Thousands march in honor of deceased Argentine prosecutor

Thousands march in honor of deceased Argentine prosecutor
Demonstrators in Buenos Aires hold a banner that reads in Spanish: "Homage to prosecutor Nisman. Silent march" during a march in tribute to deceased prosecutor Alberto Nisman. (Victor R. Caivano / Associated Press)

Tens of thousands of demonstrators marched through Argentina's capital on Wednesday in tribute to a prosecutor who died a month ago after accusing President Cristina Fernandez de Kirchner of a coverup in the 1994 bombing of a Jewish community center.

Marchers at the head of the procession carried a huge banner in honor of Alberto Nisman reading: "Homage to prosecutor Nisman. March in silence."


Buenos Aires police estimated as many as 250,000 people participated in the march, which encountered torrential rain. Some participants carried placards reading "Truth and Justice," "Thank you, Nisman," and "I am Nisman."

Nisman was found dead of a gunshot wound to the temple Jan. 18. Although initial phases of the investigation indicated a suicide, subsequent evidence led Fernandez and others to publicly declare they suspect he was slain.

The march was called by a group of prosecutors, judicial workers, intellectuals and opposition leaders and led by Nisman's two daughters and federal Judge Sandra Arroyo Salgado, Nisman's ex-wife. Salgado has also said she believes Nisman was killed.

At the time of his death, Nisman headed the investigation of the 1994 bombing of the Argentine Israelite Mutual Assn., or AMIA, community center. The attack killed 85 people and injured at least 150. The case remained unsolved although he issued arrest warrants in 2006 for eight suspects in connection with the bombing, the worst terrorist attack in Argentina's history.

Nisman alleged that Iranian officials gave financial and logistical support to members of the Hezbollah terrorist group, who he said placed the bomb. Four days before he died, he told an interviewer that he suspected Fernandez and Foreign Minister Hector Timerman of making a deal with Iranian government officials to absolve them of the crime, possibly in exchange for favorable trade terms.

As of Wednesday, Nisman's death still had not been declared a homicide or suicide. The route  of the Wednesday march took participants past Plaza de Mayo, in the vicinity of Argentina's Congress and Nisman's office. Marches were also held in Mar del Plata, Mendoza, Cordoba and Rosario.

Hours before the march, Fernandez spoke on national television to open a nuclear power facility, but made no reference to Nisman and the bombing case. Nor did she make mention of the statement this week by prosecutor Gerardo Pollicita that he was continuing to investigate Fernandez on suspicion of a coverup.

Pollicita said he was basing his inquiry on 300 pages of evidence gathered by Nisman that he said implicated Fernandez. Nisman was to have presented the documents to a congressional committee the day after his death.

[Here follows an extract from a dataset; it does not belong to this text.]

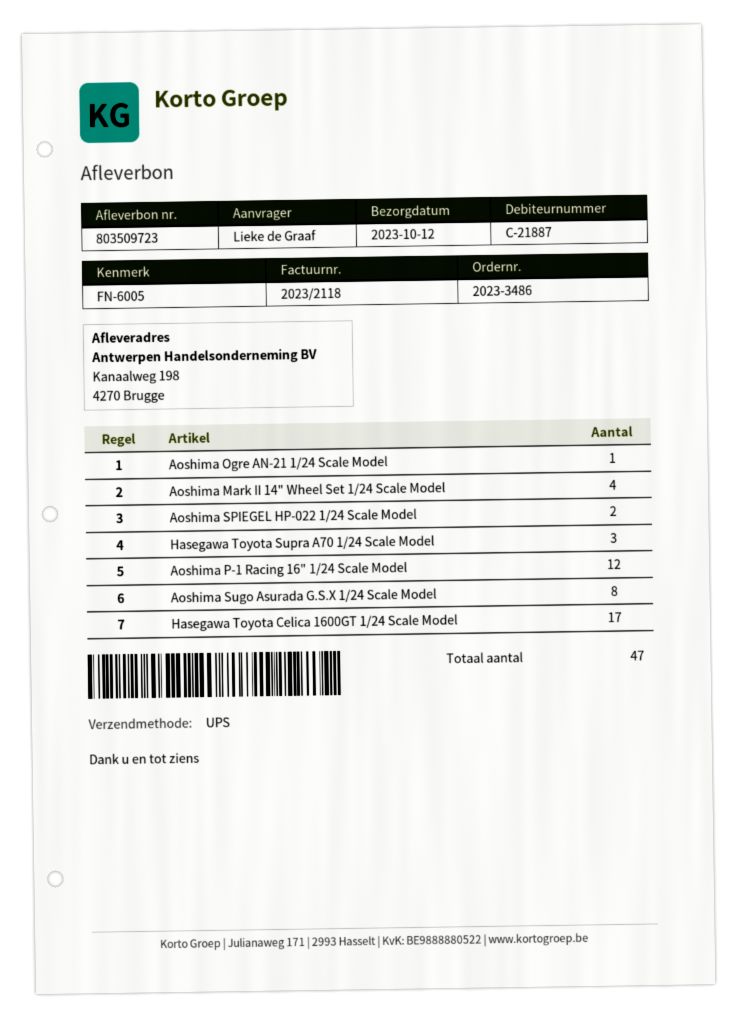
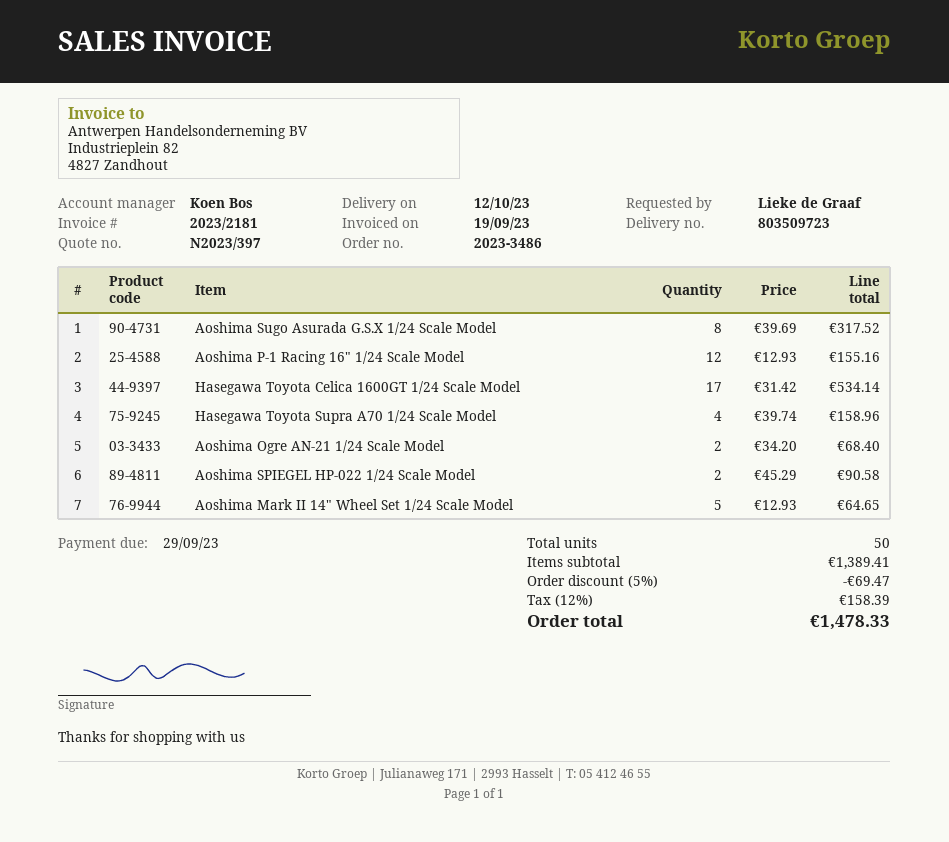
invoice number: 2023/2118 -> 2023/2181
Aoshima Ogre AN-21 1/24 Scale Model: 1 -> 2
Aoshima Mark II 14" Wheel Set 1/24 Scale Model: 4 -> 5
Hasegawa Toyota Supra A70 1/24 Scale Model: 3 -> 4
total quantity: 47 -> 50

A recent poll indicated that a majority of Argentines believe the Fernandez government was somehow responsible for Nisman's death. Fernandez has denied such charges and theorized that Nisman was manipulated by rogue intelligence officials seeking to damage her politically.

Shortly before the march began, it was learned that a key witness in the Nisman case, Antonio "Jaime" Stiuso, the former operations chief of the Secretariat of State Intelligence, gave testimony to prosecutors investigating the case.

Stiuso, who worked closely with Nisman on the AMIA investigation, is known to have talked with Nisman several times in the hours before his death. Details of his testimony were not disclosed.

Special correspondents D'Alessandro and Kraul are based in Buenos Aires and Bogota, Colombia, respectively.